## TASK OBJECTIVE
Below are records to be repeated exactly. Leave their pictures behind.

## Edit difference data
● ● ●

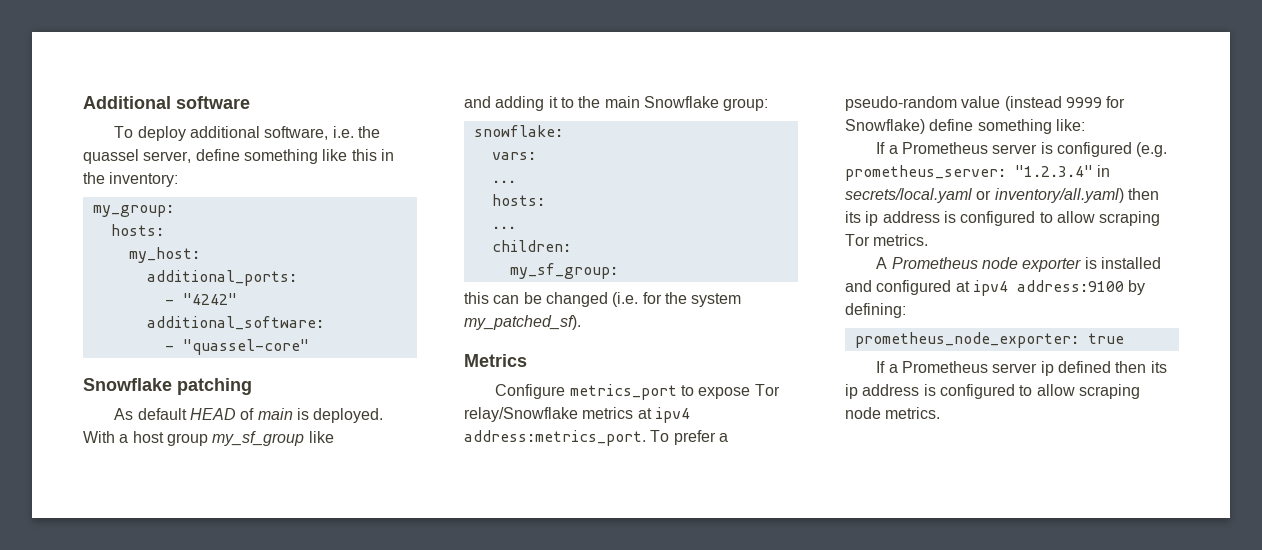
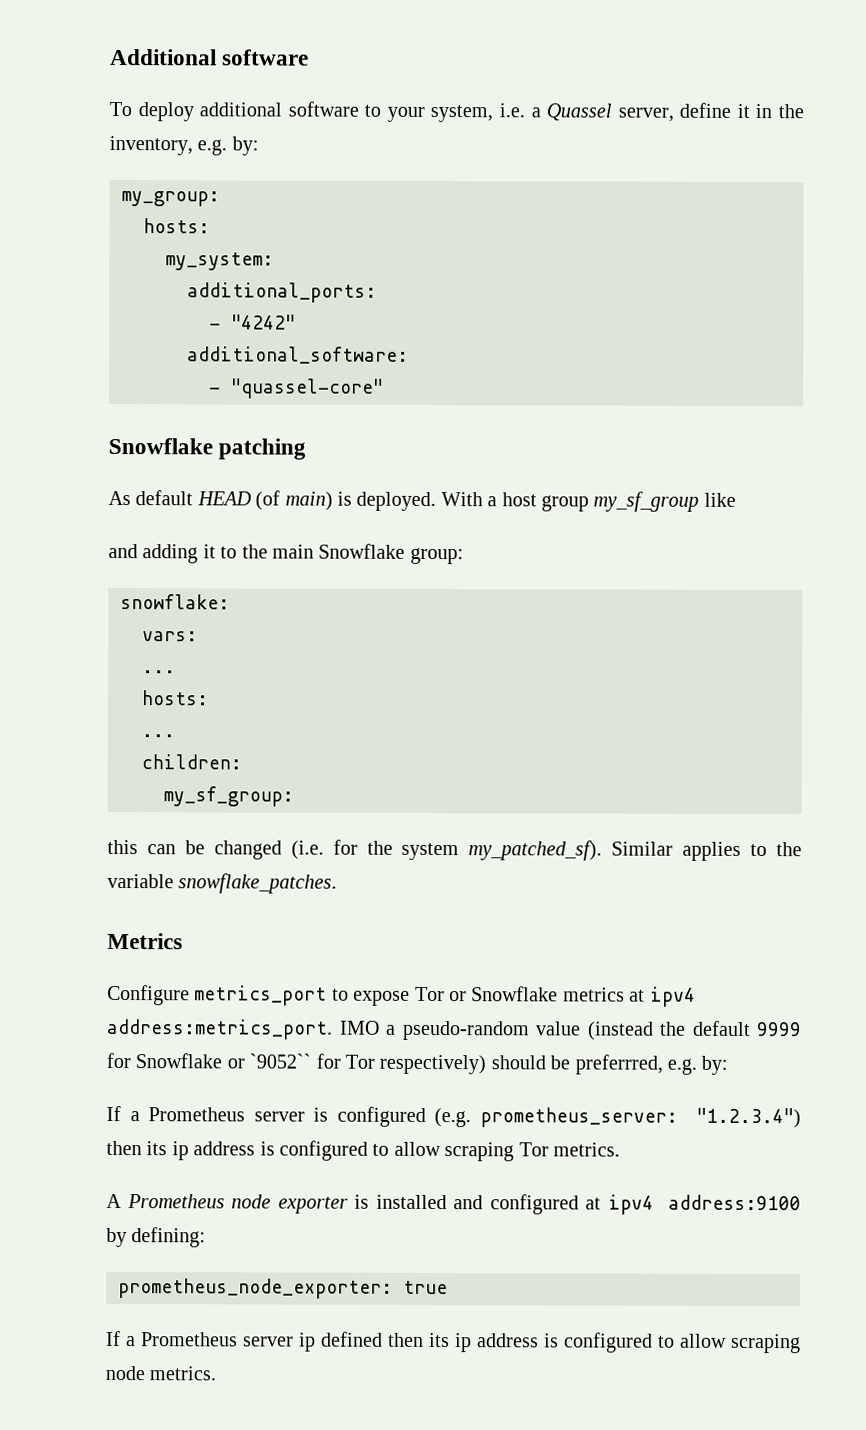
- To deploy additional software, i.e. the quassel server, define something like this in the inventory:
+ To deploy additional software to your system, i.e. a Quassel server, define it in the inventory, e.g. by:
- my_host:
+ my_system:
- As default HEAD of main is deployed.
+ As default HEAD (of main) is deployed.
+ Similar applies to the variable snowflake_patches.
- Configure metrics_port to expose Tor relay/Snowflake metrics at ipv4 address:metrics_port.
+ Configure metrics_port to expose Tor or Snowflake metrics at ipv4 address:metrics_port.
- To prefer a pseudo-random value (instead 9999 for Snowflake) define something like:
+ IMO a pseudo-random value (instead the default 9999 for Snowflake or `9052`` for Tor respectively) should be preferrred, e.g. by:
- If a Prometheus server is configured (e.g. prometheus_server: "1.2.3.4" in secrets/local.yaml or inventory/all.yaml) then its ip address is configured to allow scraping Tor metrics.
+ If a Prometheus server is configured (e.g. prometheus_server: "1.2.3.4") then its ip address is configured to allow scraping Tor metrics.

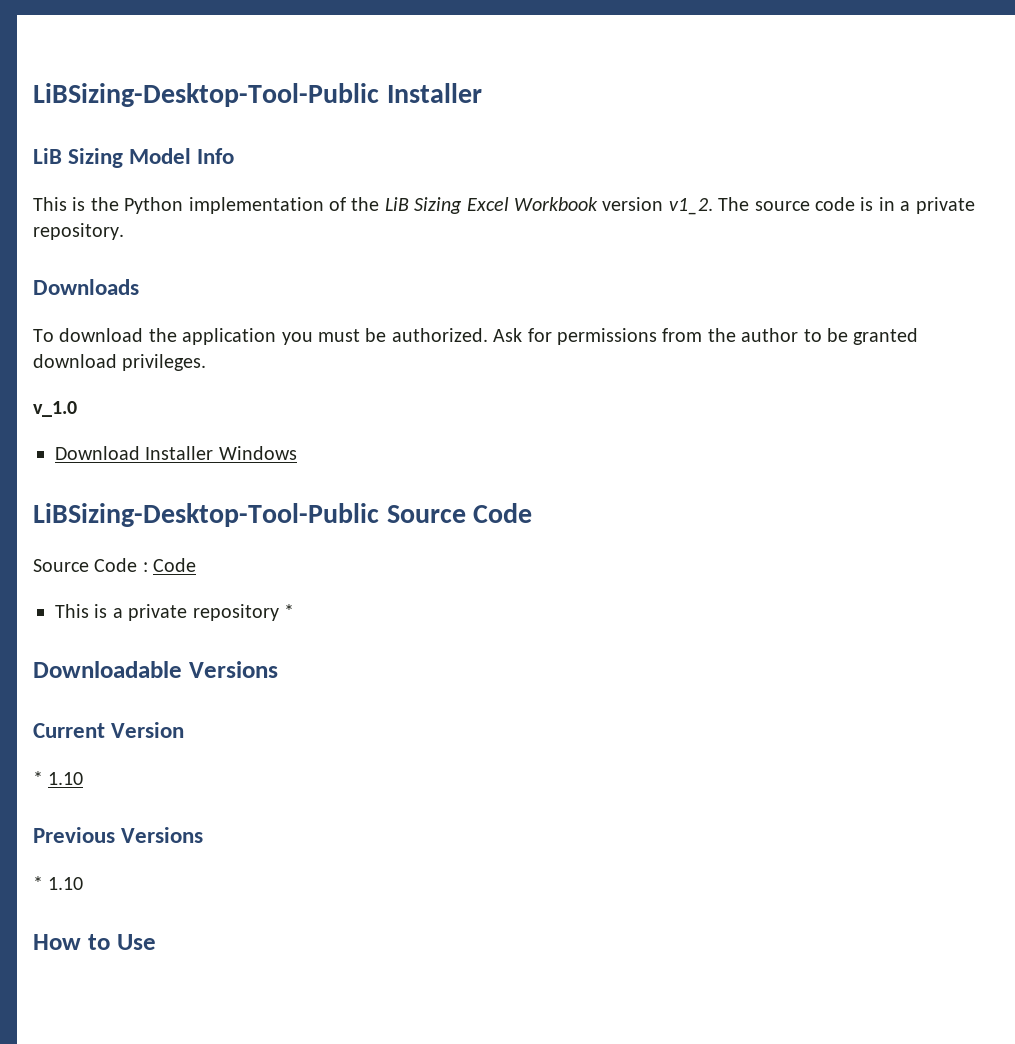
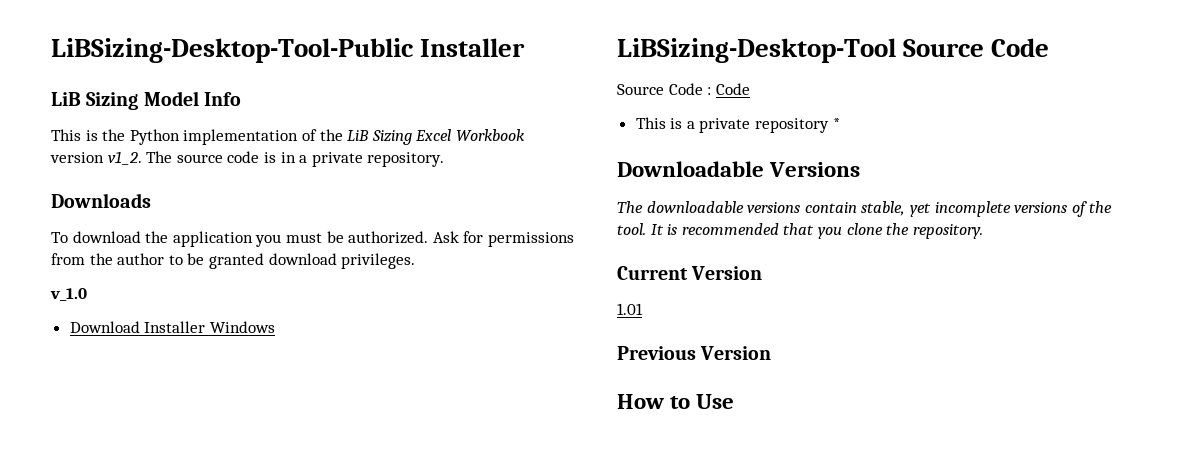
- LiBSizing-Desktop-Tool-Public Source Code
+ LiBSizing-Desktop-Tool Source Code
+ The downloadable versions contain stable, yet incomplete versions of the tool. It is recommended that you clone the repository.
  Current Version
- * 1.10
+ 1.01
- Previous Versions
- * 1.10
+ Previous Version

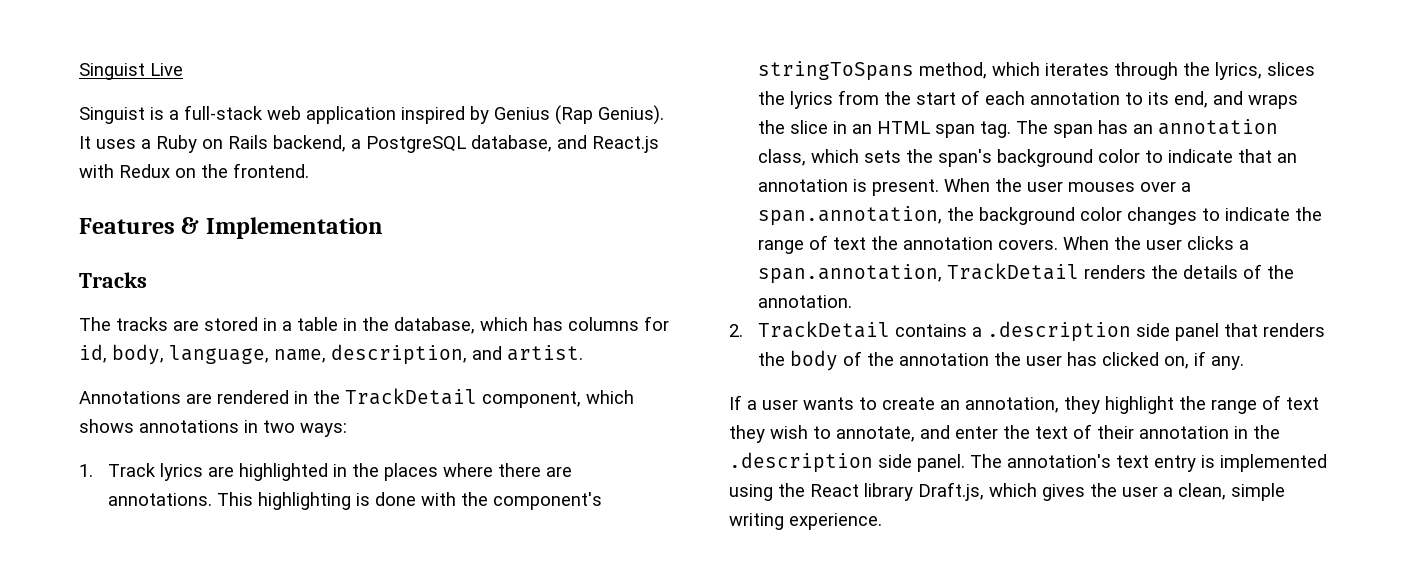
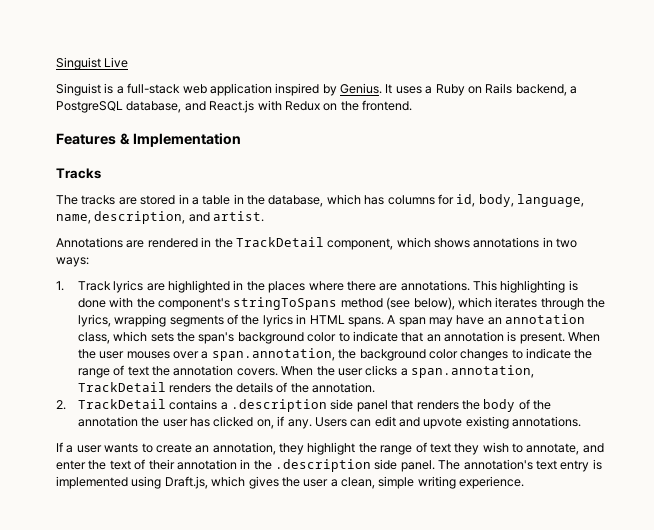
- Singuist is a full-stack web application inspired by Genius (Rap Genius).
+ Singuist is a full-stack web application inspired by Genius.
- This highlighting is done with the component's stringToSpans method, which iterates through the lyrics, slices the lyrics from the start of each annotation to its end, and wraps the slice in an HTML span tag. The span has an annotation class, which sets the span's background color to indicate that an annotation is present.
+ This highlighting is done with the component's stringToSpans method (see below), which iterates through the lyrics, wrapping segments of the lyrics in HTML spans. A span may have an annotation class, which sets the span's background color to indicate that an annotation is present.
+ Users can edit and upvote existing annotations.
- The annotation's text entry is implemented using the React library Draft.js, which gives the user a clean, simple writing experience.
+ The annotation's text entry is implemented using Draft.js, which gives the user a clean, simple writing experience.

● ● ●

## WRITTEN ANSWER
- To deploy additional software, i.e. the quassel server, define something like this in the inventory:
+ To deploy additional software to your system, i.e. a Quassel server, define it in the inventory, e.g. by:
- my_host:
+ my_system:
- As default HEAD of main is deployed.
+ As default HEAD (of main) is deployed.
+ Similar applies to the variable snowflake_patches.
- Configure metrics_port to expose Tor relay/Snowflake metrics at ipv4 address:metrics_port.
+ Configure metrics_port to expose Tor or Snowflake metrics at ipv4 address:metrics_port.
- To prefer a pseudo-random value (instead 9999 for Snowflake) define something like:
+ IMO a pseudo-random value (instead the default 9999 for Snowflake or `9052`` for Tor respectively) should be preferrred, e.g. by:
- If a Prometheus server is configured (e.g. prometheus_server: "1.2.3.4" in secrets/local.yaml or inventory/all.yaml) then its ip address is configured to allow scraping Tor metrics.
+ If a Prometheus server is configured (e.g. prometheus_server: "1.2.3.4") then its ip address is configured to allow scraping Tor metrics.

- LiBSizing-Desktop-Tool-Public Source Code
+ LiBSizing-Desktop-Tool Source Code
+ The downloadable versions contain stable, yet incomplete versions of the tool. It is recommended that you clone the repository.
  Current Version
- * 1.10
+ 1.01
- Previous Versions
- * 1.10
+ Previous Version

- Singuist is a full-stack web application inspired by Genius (Rap Genius).
+ Singuist is a full-stack web application inspired by Genius.
- This highlighting is done with the component's stringToSpans method, which iterates through the lyrics, slices the lyrics from the start of each annotation to its end, and wraps the slice in an HTML span tag. The span has an annotation class, which sets the span's background color to indicate that an annotation is present.
+ This highlighting is done with the component's stringToSpans method (see below), which iterates through the lyrics, wrapping segments of the lyrics in HTML spans. A span may have an annotation class, which sets the span's background color to indicate that an annotation is present.
+ Users can edit and upvote existing annotations.
- The annotation's text entry is implemented using the React library Draft.js, which gives the user a clean, simple writing experience.
+ The annotation's text entry is implemented using Draft.js, which gives the user a clean, simple writing experience.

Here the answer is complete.